PROBLEM TO SOLVE: Check every line of the data for the word "truncation", and copy those that have it.

Version difference data:
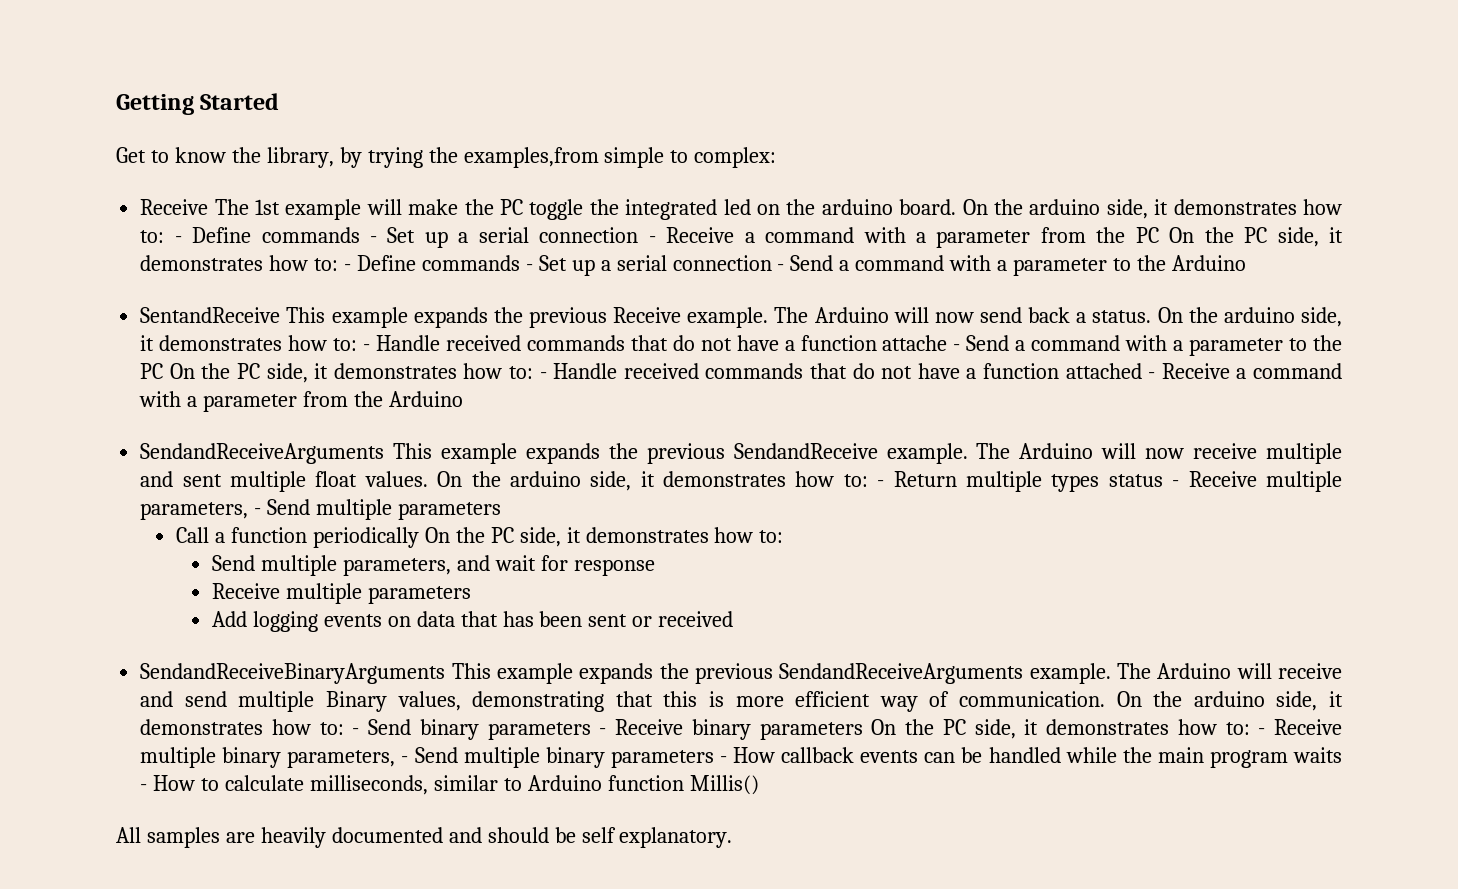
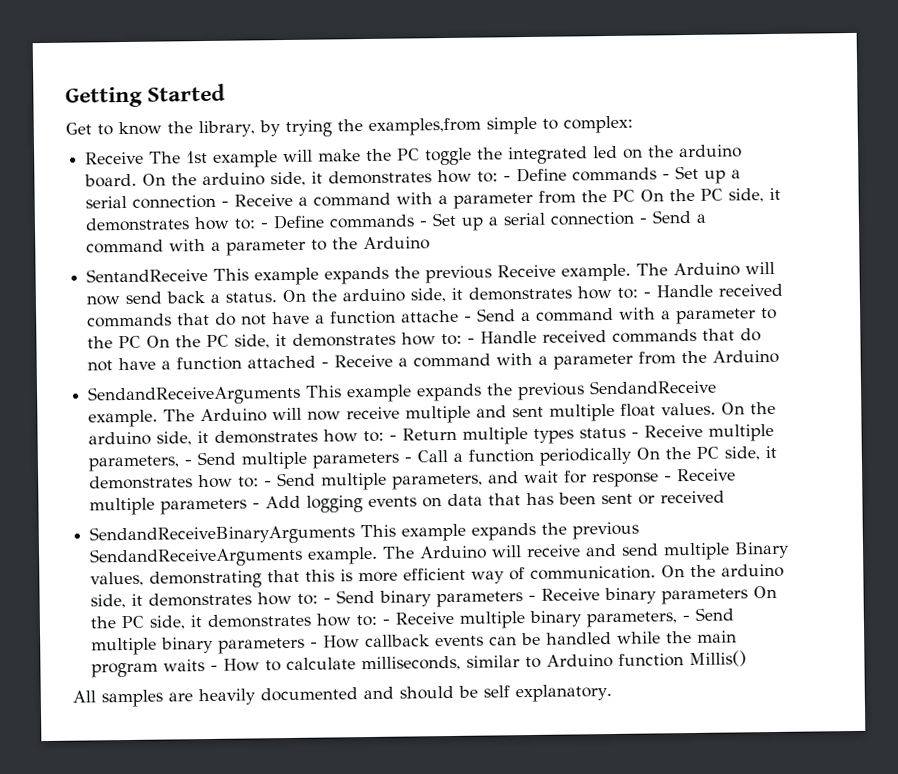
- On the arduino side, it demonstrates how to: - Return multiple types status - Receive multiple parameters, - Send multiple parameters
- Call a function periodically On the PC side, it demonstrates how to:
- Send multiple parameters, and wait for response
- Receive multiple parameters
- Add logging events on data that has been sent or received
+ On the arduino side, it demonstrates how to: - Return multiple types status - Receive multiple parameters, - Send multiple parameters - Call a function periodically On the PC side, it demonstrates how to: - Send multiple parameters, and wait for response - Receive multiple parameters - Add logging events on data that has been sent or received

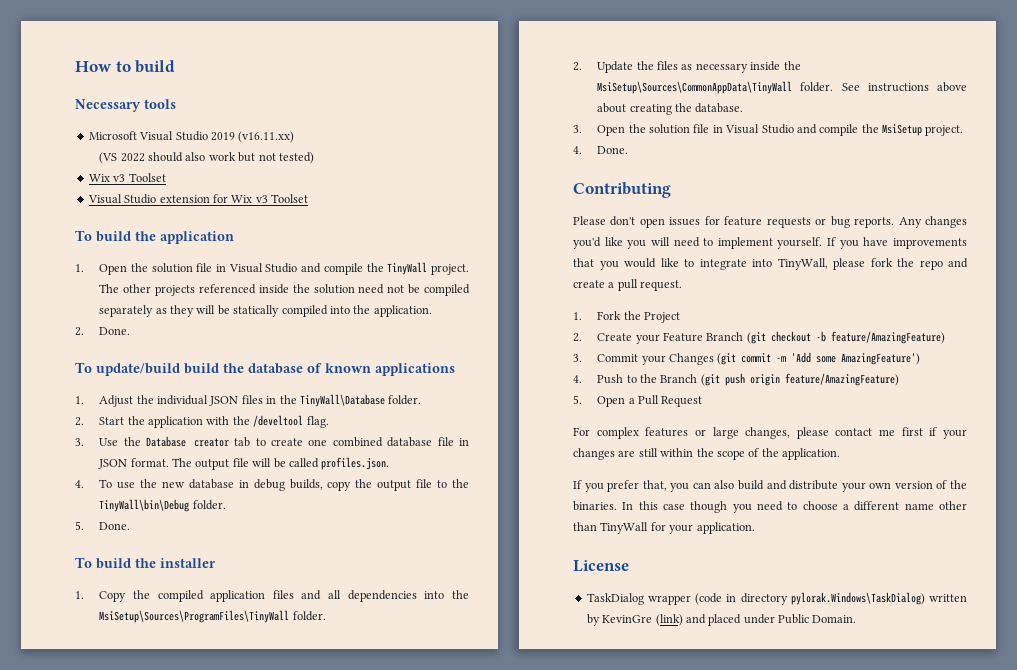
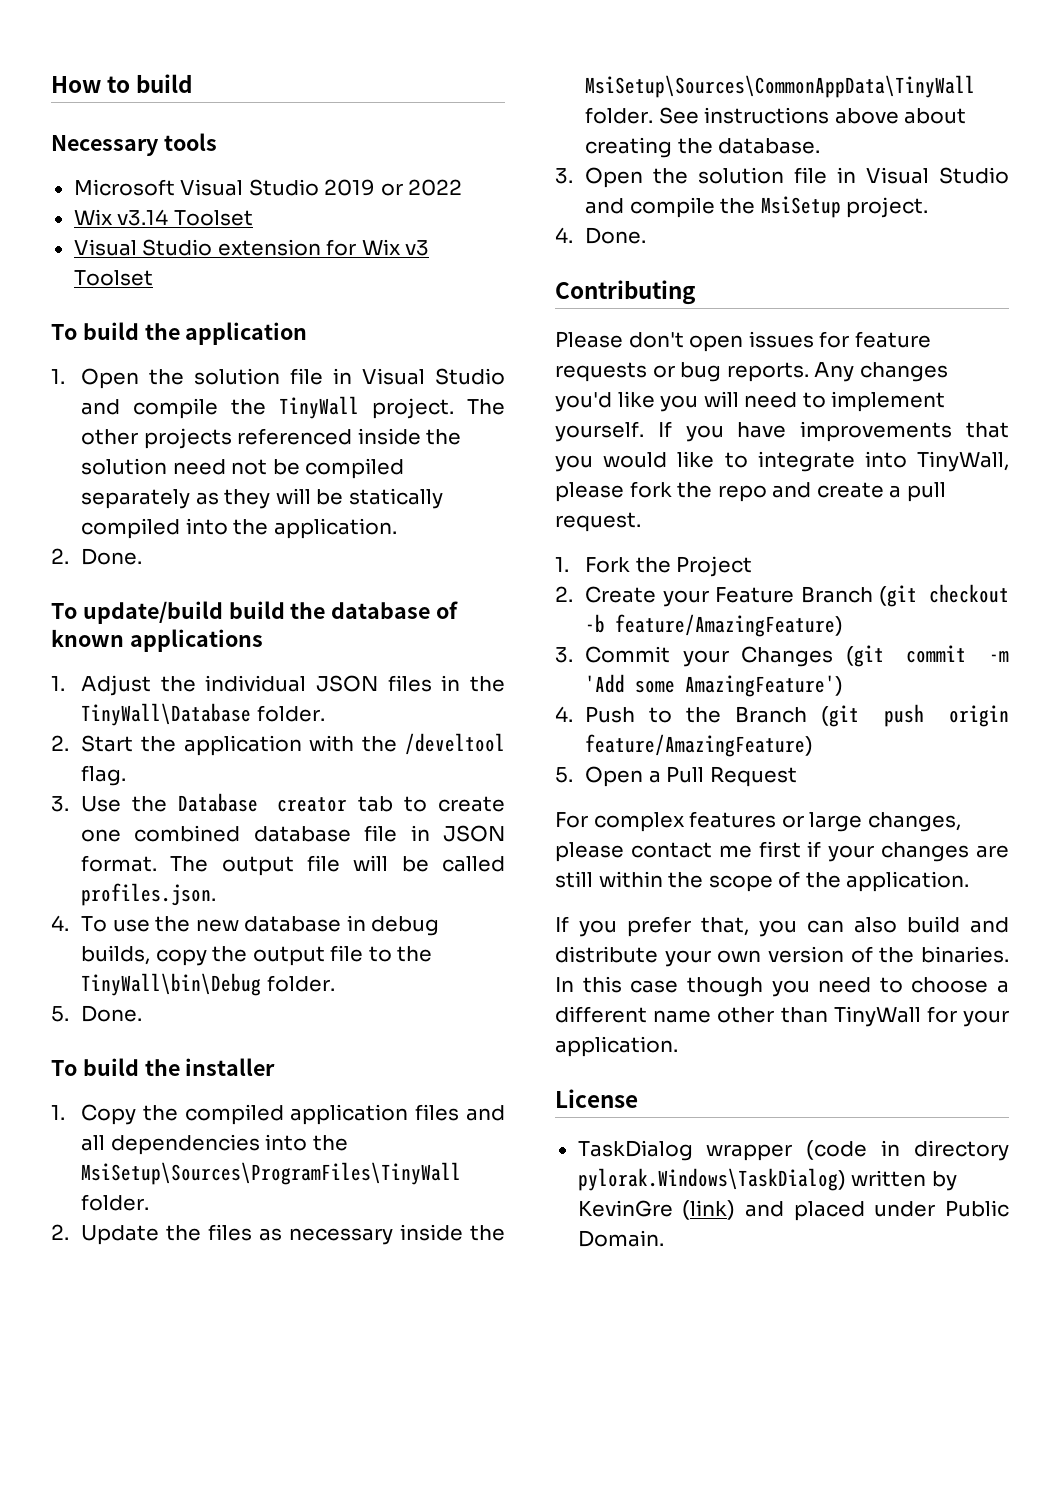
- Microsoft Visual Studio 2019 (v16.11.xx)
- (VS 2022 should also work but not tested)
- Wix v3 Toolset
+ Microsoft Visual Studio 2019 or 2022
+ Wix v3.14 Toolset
* * *
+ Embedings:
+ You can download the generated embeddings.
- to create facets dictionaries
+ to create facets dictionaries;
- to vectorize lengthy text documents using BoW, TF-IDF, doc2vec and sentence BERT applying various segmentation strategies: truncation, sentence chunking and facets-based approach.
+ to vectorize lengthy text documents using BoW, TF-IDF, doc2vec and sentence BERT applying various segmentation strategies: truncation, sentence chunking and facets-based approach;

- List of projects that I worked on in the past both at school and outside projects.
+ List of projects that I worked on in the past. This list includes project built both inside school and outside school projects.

RESPONSE BELOW:
- to vectorize lengthy text documents using BoW, TF-IDF, doc2vec and sentence BERT applying various segmentation strategies: truncation, sentence chunking and facets-based approach.
+ to vectorize lengthy text documents using BoW, TF-IDF, doc2vec and sentence BERT applying various segmentation strategies: truncation, sentence chunking and facets-based approach;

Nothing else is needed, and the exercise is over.